Chapter 14. Speech Synthesis

Kevin A. Lenzo

Talking computers are ubiquitous in science fiction; machines speak so often in the movies that we think nothing of it. From an alien robot poised to destroy the Earth unless given a speech key (“Klaatu barada nikto” in The Day the Earth Stood Still and echoed in Army of Darkness) to the terrifyingly calm HAL 9000 in 2001: A Space Odyssey, machines have communicated with people through speech. The computer in “Star Trek” has spoken and understood speech since the earliest episodes. Speech sounds easy, because it’s natural to us—but it’s not natural for computers.

Let’s ignore the problem of getting computers to think of things worth saying, and consider only turning word sequences into speech. Let’s ignore prosody, too. Prosody—the intonation, rhythm, and timing of speech—is important to how we interpret what’s said, as well as how we feel about it, but it can’t be given proper care in the span of this article; partly because it’s almost completely unsolved. The input to our system is stark and minimal, as is the output—there are no lingering pauses or dynamics, no irony or sarcasm. (Not on purpose, anyway.)

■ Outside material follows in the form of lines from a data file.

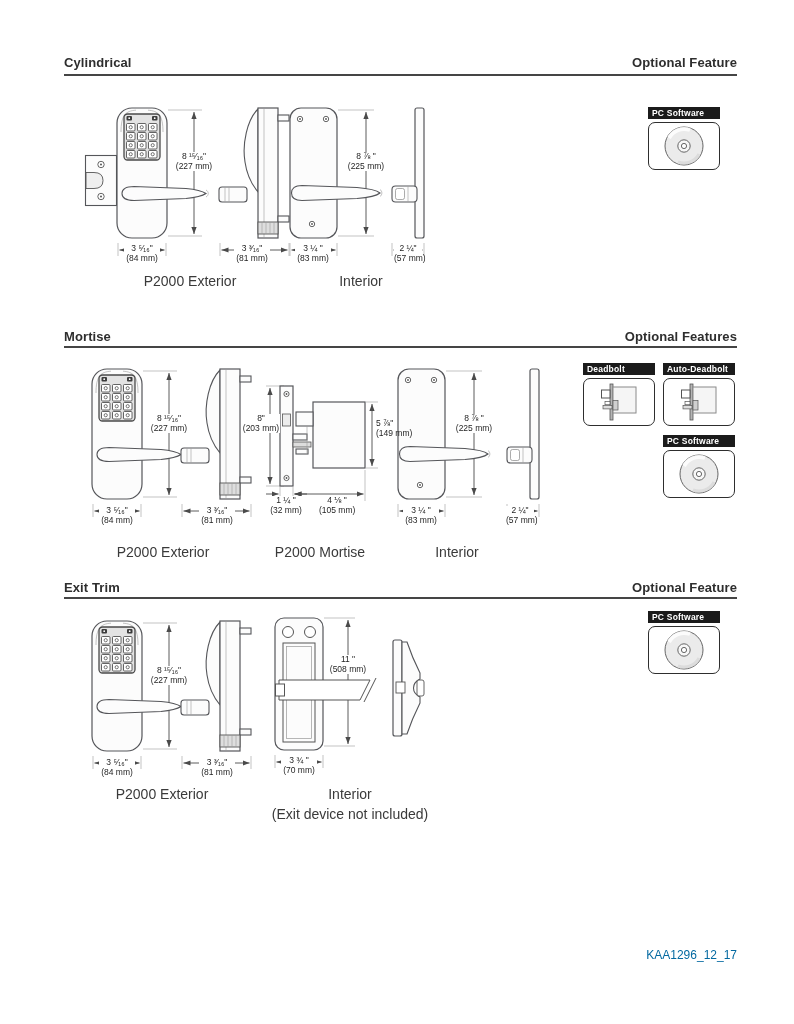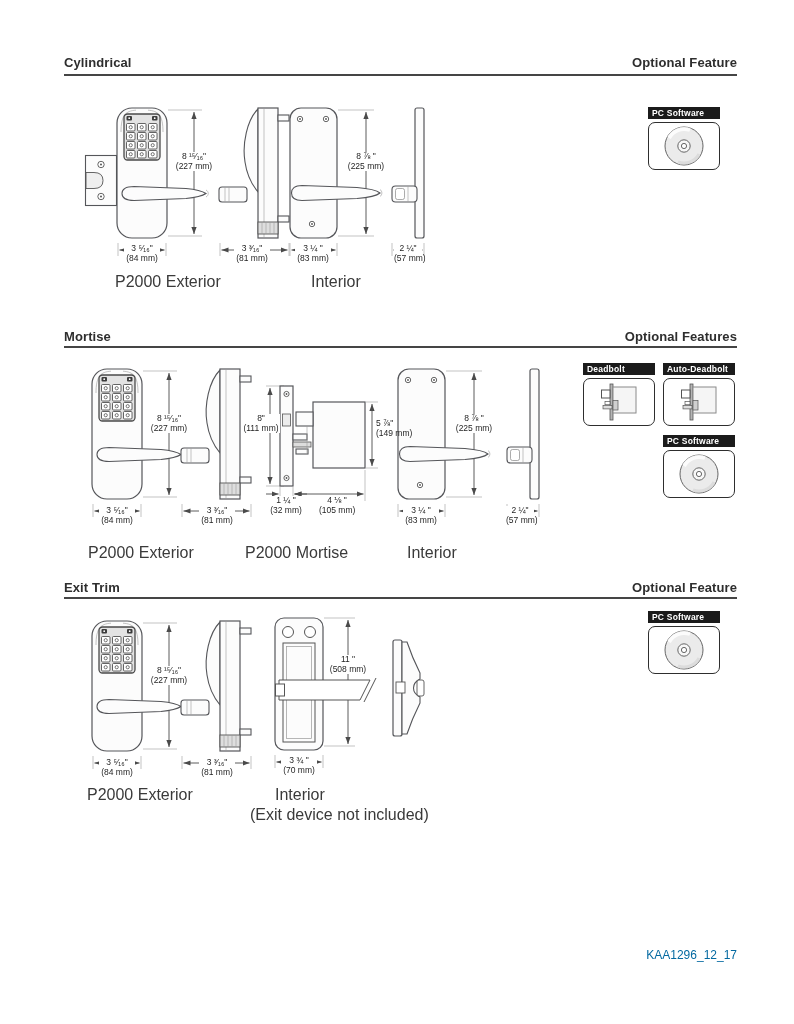--- a/index.html
+++ b/index.html
@@ -9,7 +9,7 @@
             font-size:13px;font-weight:700;color:#2e2e2e;letter-spacing:.1px;}
   .rule{position:absolute;left:64px;width:673px;height:0;border-top:2px solid #454545;}
   .strip{position:absolute;}
-  .caption{position:absolute;font-size:16px;color:#3a3a3a;text-align:left;white-space:nowrap;}
+  .caption{position:absolute;font-size:14px;color:#3a3a3a;text-align:center;white-space:nowrap;}
   .dim{position:absolute;font-size:8.5px;line-height:9.6px;text-align:center;color:#1f1f1f;
        background:#fff;white-space:nowrap;padding:0;}
   .dim.nobg{background:transparent;text-align:left;}

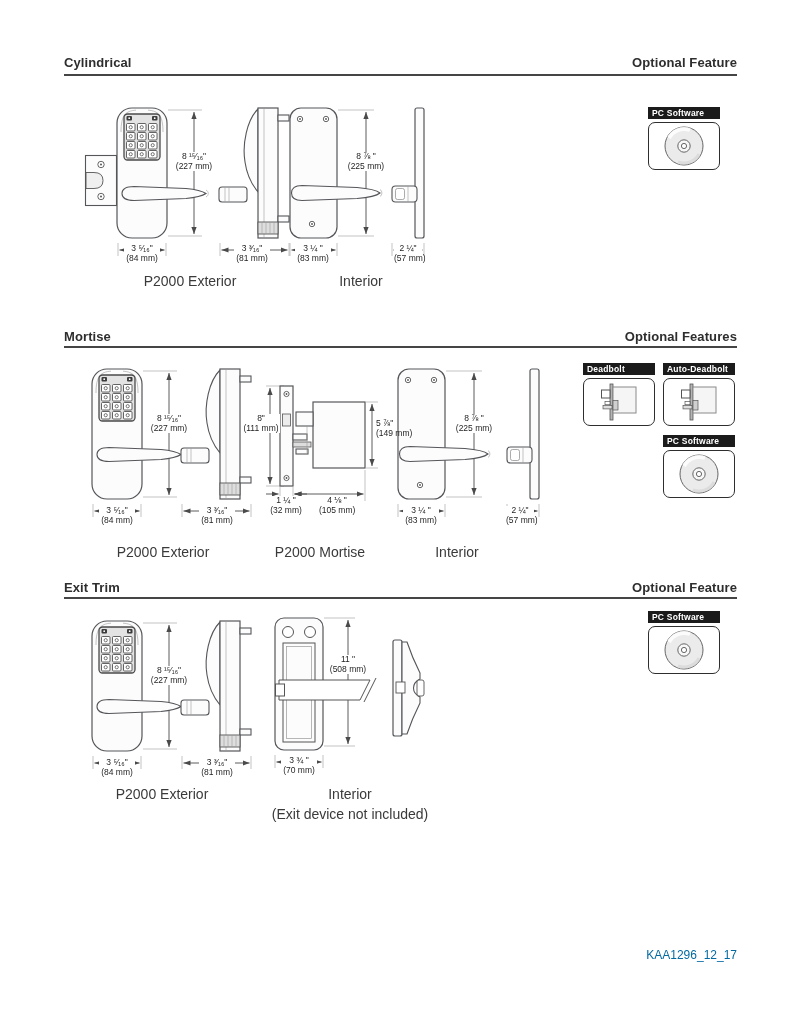--- a/index.html
+++ b/index.html
@@ -267,7 +267,7 @@
   </div>
   <div class="dim" style="left:242px;top:414px;width:38px">
     <div>8"</div>
-    <div>(111 mm)</div>
+    <div>(203 mm)</div>
   </div>
   <div class="dim" style="left:268px;top:496px;width:36px">
     <div>1 ¼ "</div>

If we are given plain text as input, how should it be spoken? How do we make a transducer that accepts text and output audio? In this article, we’ll walk through a series of Perl speech synthesizers. Many of the ideas here apply to both natural and artificial languages, and are recurrent themes in the synthesis work at Carnegie Mellon University, where I spend my days (and nights). The code in this article is available on the web site for this book (http://www.oreilly.com/catalog/tpj3) and at http://www.cs.cmu.edu/~lenzo/tpj/synthesis_examples.html. Audio samples of each method are included.

Pre-Recorded Sentences

As a first attempt, we could use pre-recorded speech for everything we might want our computer to say. It wouldn’t be very flexible, but it would sound great. For every possible input, we’d need a recording. Your phone company probably does this—“What city, please?,” or “What listing?”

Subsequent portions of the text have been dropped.